What are Core Exercises?
The core of your body is the main structure that allows the rest of your body to move well. It consists of your lower back, abs and hips. Without a strong core you can suffer from weakness, muscle loss and eventually conditions like arthritis and back pain.Strengthening this part of your body with core exercises also helps you to do weight training exercises in proper form – this results in a considerably less chance of experiencing injuries or improper posture.
There are dedicated exercises that you can do for core strengthening. Some are done on the floor, others may use a Swiss ball.
It is worth incorporating a number of different exercises into your weekly routines, in order to challenge and use each muscle rather than only focusing on a few exercises that target the same movements over and over again.
What comes surprisingly to most people is that the purpose of your core is actually to resist the movement, rather than be the prime moving device. It is there to help protect your backbone and midsection muscles.
Therefore, when you do core exercises, your aim should be to minimize movement of this important region – unlike every other training exercise which involves extensively moving and working out each muscle or body part.
Sculpting your midsection (your ab muscles) relies heavily on the strength of your core. The more you work this area, the easier you will find it to do the strenuous workouts required to achieve a truly toned body, or even just to drop the fat around your midsection (which is what hides the muscles!).

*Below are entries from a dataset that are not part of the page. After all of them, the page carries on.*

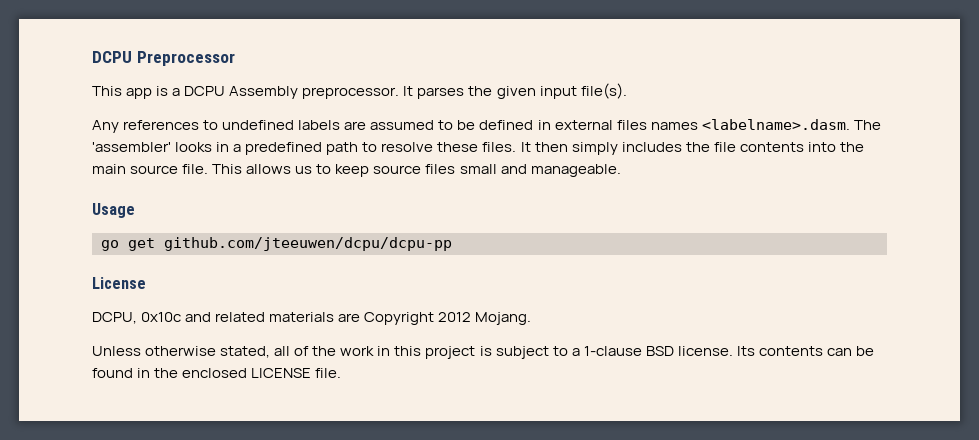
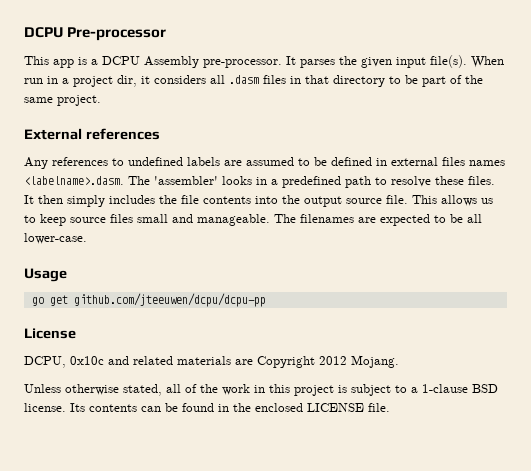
[92,51,235,66] DCPU Preprocessor -> [24,27,167,41] DCPU Pre-processor
[302,87,400,99] preprocessor. -> [203,59,282,68] pre-processor.
(627, 91) none -> [471,56,504,68] [24,75,483,87] [24,95,101,106] [24,128,160,140] When run in a project dir, it considers all .dasm files in that directory to be part of the same project. // External references
[92,164,126,174] main -> [304,196,342,207] output
(621, 170) none -> [274,214,482,226] [24,233,87,244] The filenames are expected to be all lower-case.

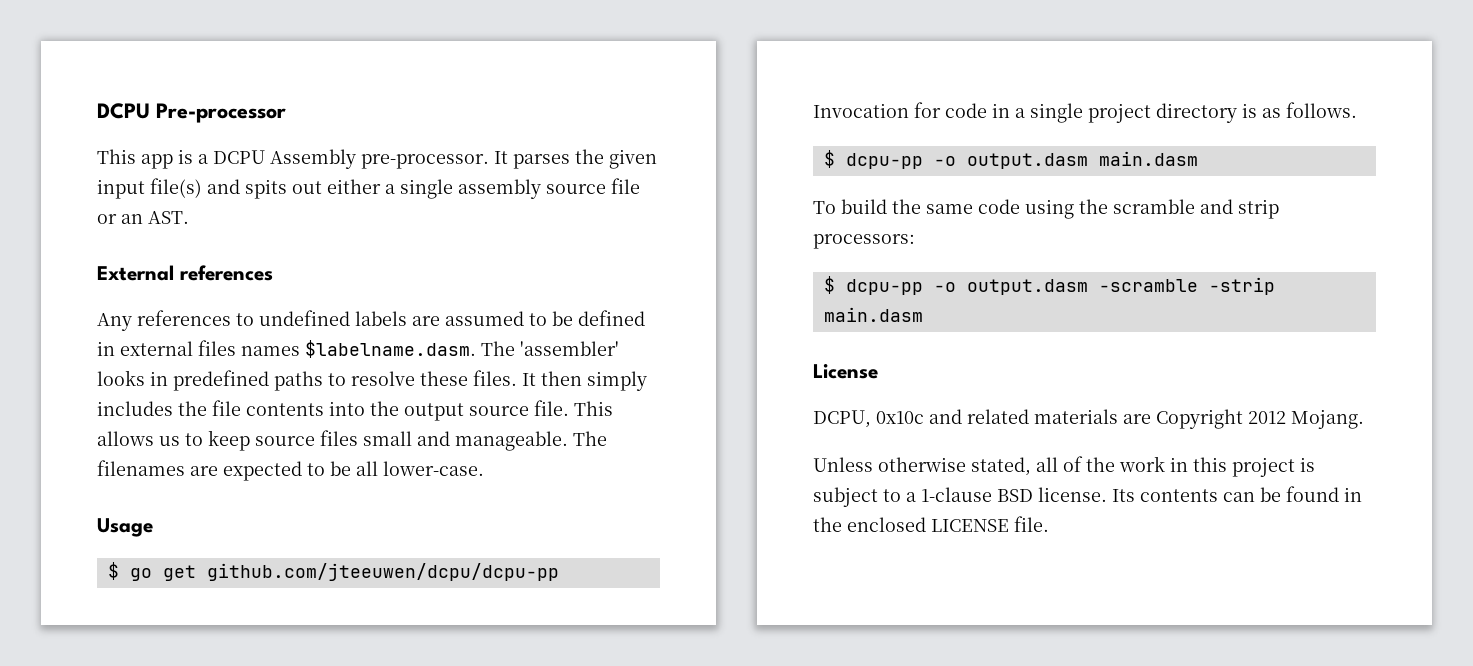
[430,55,504,68] [24,75,483,87] [24,95,101,106] file(s). When run in a project dir, it considers all .dasm files in that directory to be part of the same project. -> [150,178,640,199] [97,211,189,224] file(s) and spits out either a single assembly source file or an AST.
[24,176,124,185] <labelname>.dasm. -> [305,340,476,358] $labelname.dasm.
[271,176,371,188] a predefined path -> [173,370,323,391] predefined paths
(67, 275) none -> [107,562,119,580] $
(266, 300) none -> [813,102,1357,123] [823,150,1198,169] [813,199,1279,219] [813,234,915,249] [823,276,1275,295] [823,307,923,322] // Invocation for code in a single project directory is as follows. // $ dcpu-pp -o output.dasm main.dasm // To build the same code using the scramble and strip processors: // $ dcpu-pp -o output.dasm -scramble -strip main.dasm

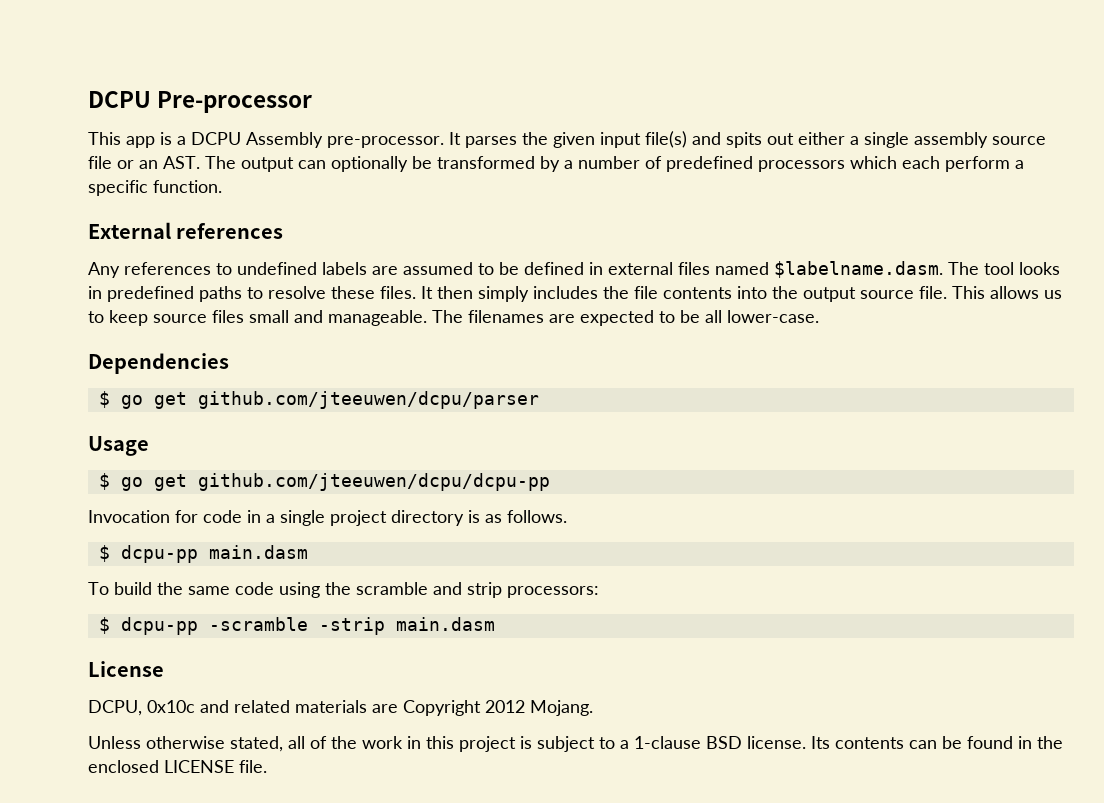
(189, 217) none -> [205,156,1024,172] [88,180,222,196] The output can optionally be transformed by a number of predefined processors which each perform a specific function.
[241,346,300,356] names -> [715,262,769,275] named
[520,341,619,356] 'assembler' -> [984,262,1014,275] tool
(484, 468) none -> [88,353,229,374] [98,391,539,409] // Dependencies // $ go get github.com/jteeuwen/dcpu/parser
[933,153,1088,169] -o output.dasm -> (198, 554) none
[933,279,1088,295] -o output.dasm -> (198, 626) none

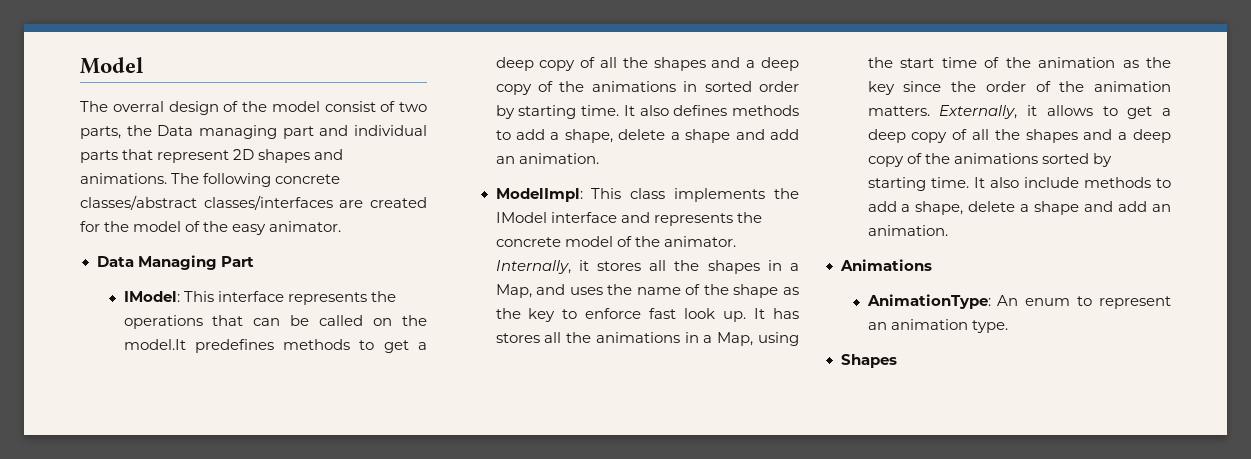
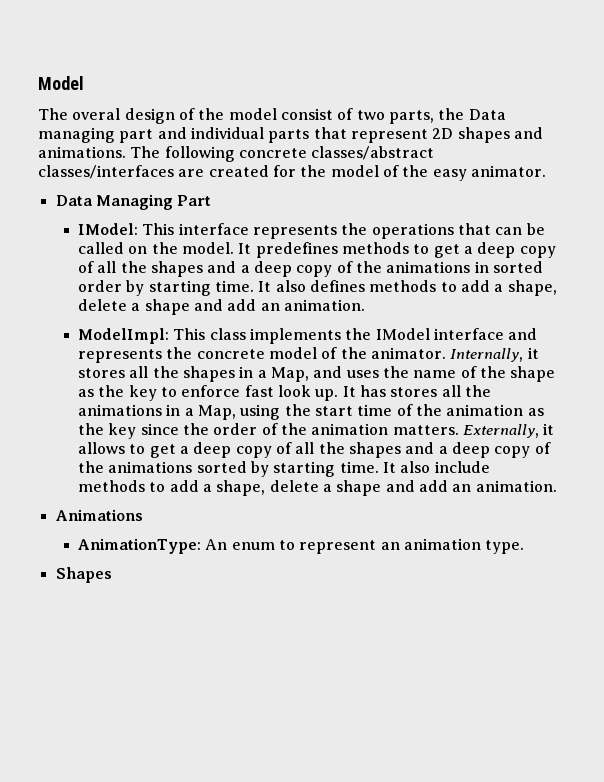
[112,101,164,112] overral -> [72,108,121,120] overal
[123,339,186,350] model.It -> [182,242,252,254] model. It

Slouching is one of the worst habits a person can pick up, particularly someone who is serious about getting in shape or losing weight.
When you train your core, you actually work to eliminate slouching as well. Keep in mind that many of us spend up to 40 (or more) hours per week in front of a computer, often slouching without noticing. Getting into the habit of keeping a strong core posture all day is as important as your workouts.
Doing some core exercises on the floor requires you to move very little, or not at all.
You need to make sure the tension is maintained in your muscles, and over time you’ll know they are becoming stronger as they’ll be able to perform each exercise for a longer period of time.
Other workouts allow you to move during the exercise. Combining both movement (V-sit ups, lunges, squats) and non-movement core exercises (superman and plank) into your routine ensures that you are covering all bases and not focusing too much on just one or two areas.